IMR asks Ben Siscovick, a General Partner of New York City-based IA Ventures (www.iaventures.com), about its investing in early-stage companies with the potential to create competitive advantage from “big data.”
Since 2010, IA Ventures has invested in 25 companies that develop tools and technologies for managing and extracting value from massive data sets. What is it about these companies that makes you confident they can turn passive data into active, money-making assets? What’s the common denominator?
There are some common themes even though each one is definitely doing something different. At the lowest part of the stack are what I call infrastructure groups. They are creating technology to manage large and more complex data sets, act on and analyze those data sets with speed and precision, and then facilitate distribution of the data across large clusters of computers. Another bunch of companies are doing things more at the application level. They are leveraging insight derived from the data and creating proprietary data assets from it.

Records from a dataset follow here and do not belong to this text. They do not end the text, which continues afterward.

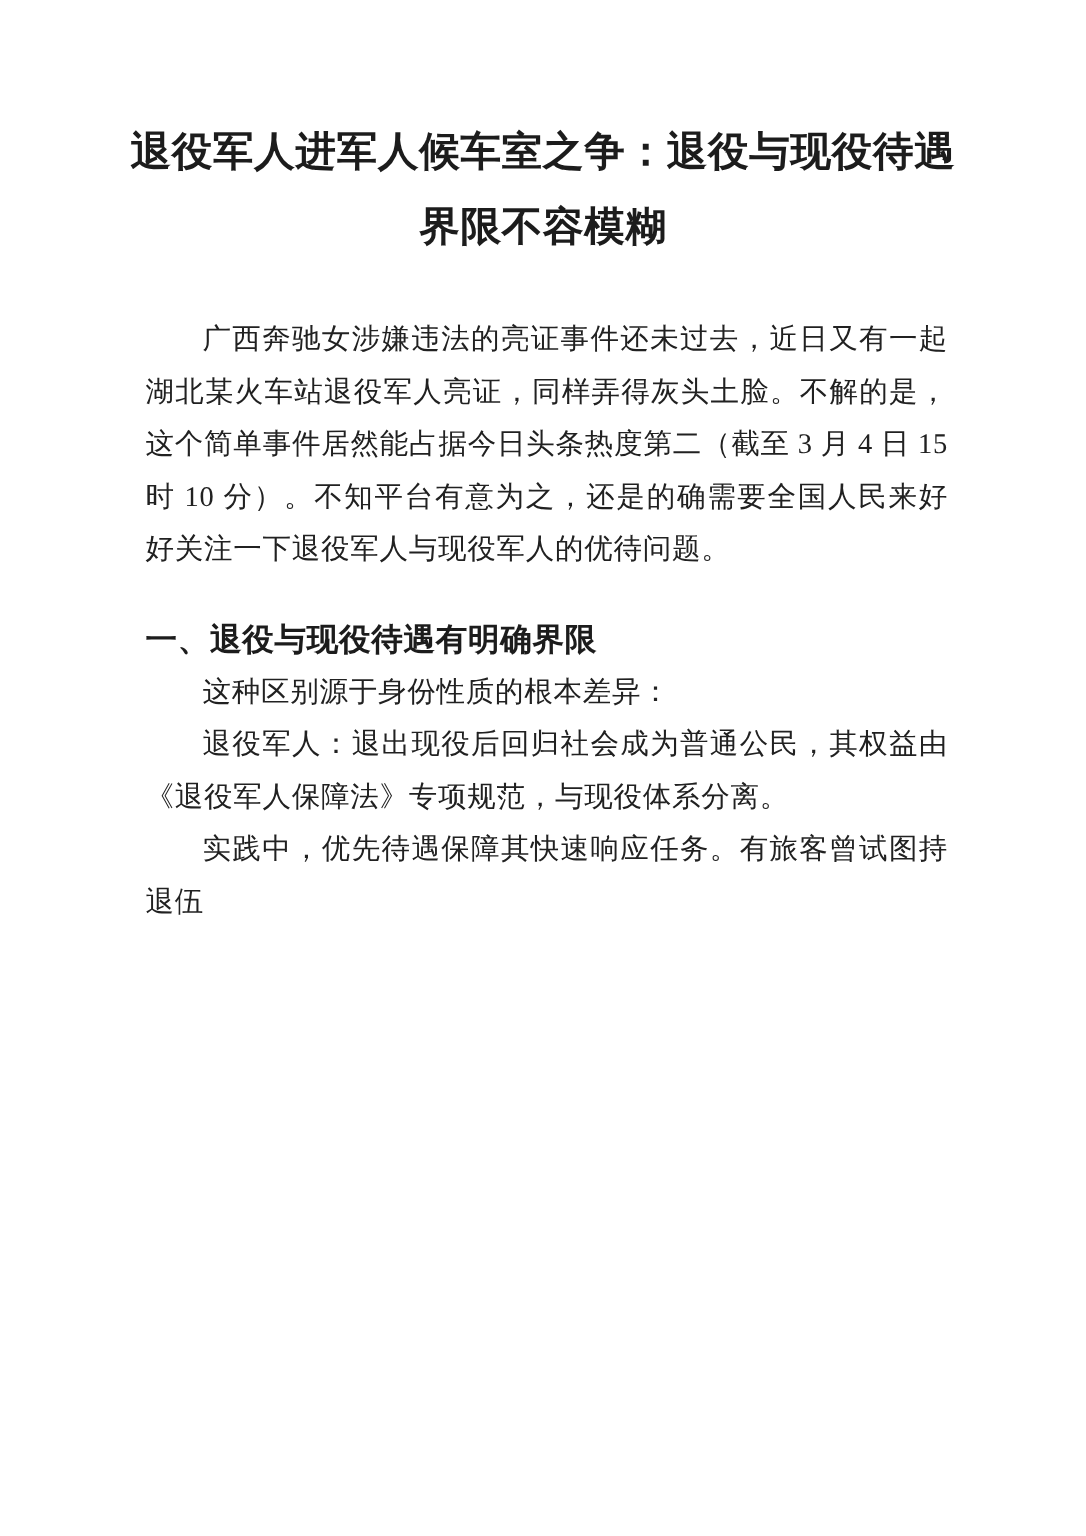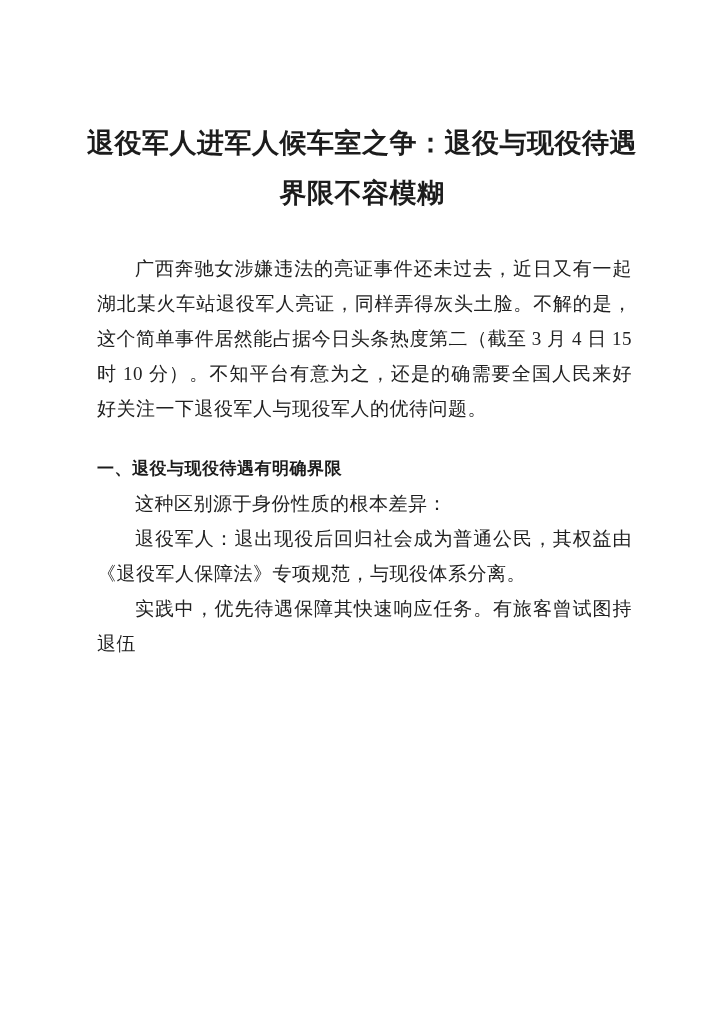--- a/index.html
+++ b/index.html
@@ -17,7 +17,7 @@
     overflow: hidden;
   }
   .title-wrap {
-    padding-top: 118px;
+    padding-top: 76px;
     text-align: center;
     font-weight: bold;
     font-size: 27px;

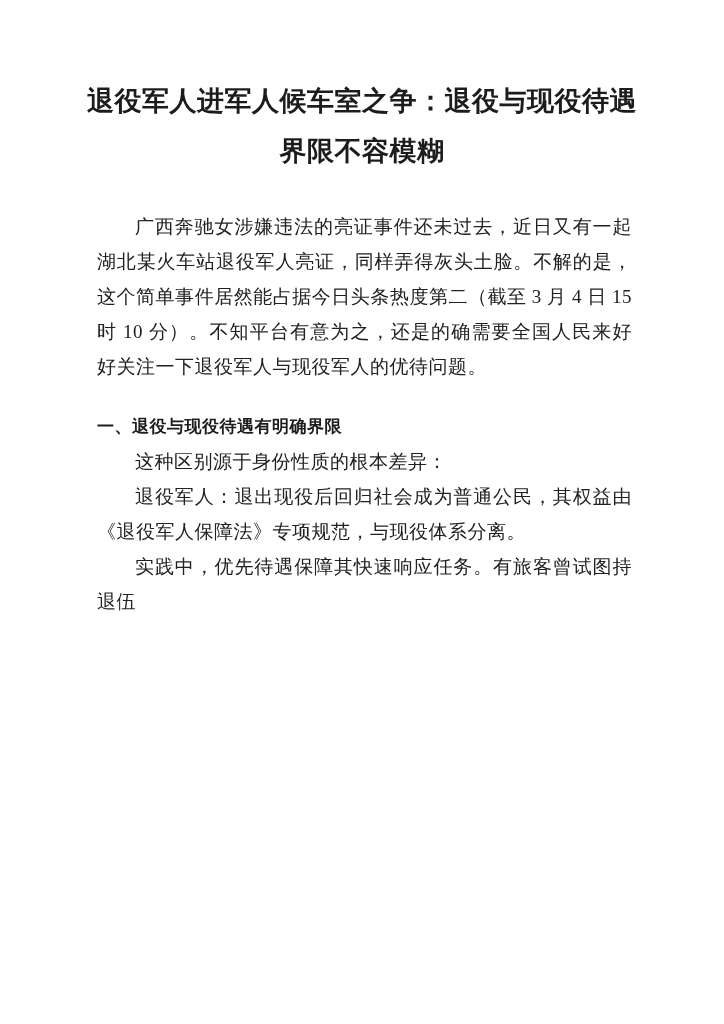--- a/index.html
+++ b/index.html
@@ -49,7 +49,7 @@
     margin: 25px 0 0 0;
     font-family: "Liberation Sans", "DejaVu Sans", sans-serif;
     font-weight: bold;
-    font-size: 17px;
+    font-size: 21px;
     line-height: 35px;
     letter-spacing: 0.5px;
     color: #1c1c1c;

Our newest investment is a company called MemSQL. MemSQL is an “in-memory’” SQL database that uses a traditional relational model for structuring and storing the data and traditional SQL for querying that data. By optimizing MemSQL as an in-memory database, it is making tremendous advances applying SQL in ways that allow it to be extremely, extremely fast.
There are a bunch of different industries in which the decision windows are shrinking so that you have to be able to intelligently sift through data-based decisions extremely quickly. If you’re a high-frequency trader, for example, or you’re an online ad server and you need to choose the right ad to serve to the right person at the right time with the right content, you have to be able to sift through a tremendous amount of data extremely quickly and in a structured way. MemSQL would be an example of an infrastructure-type company.
When you say a tremendous amount of data, are you talking about terabytes, petabytes?
It depends. We have companies that are focused on massive-scale data, petabytes, but MemSQL is not. This company is dealing with more medium-size data but in a way that is extraordinarily fast while simultaneously analyzing it in real time. Generally when we talk about large-scale data we are talking about a data set too large to fit on a single hard drive.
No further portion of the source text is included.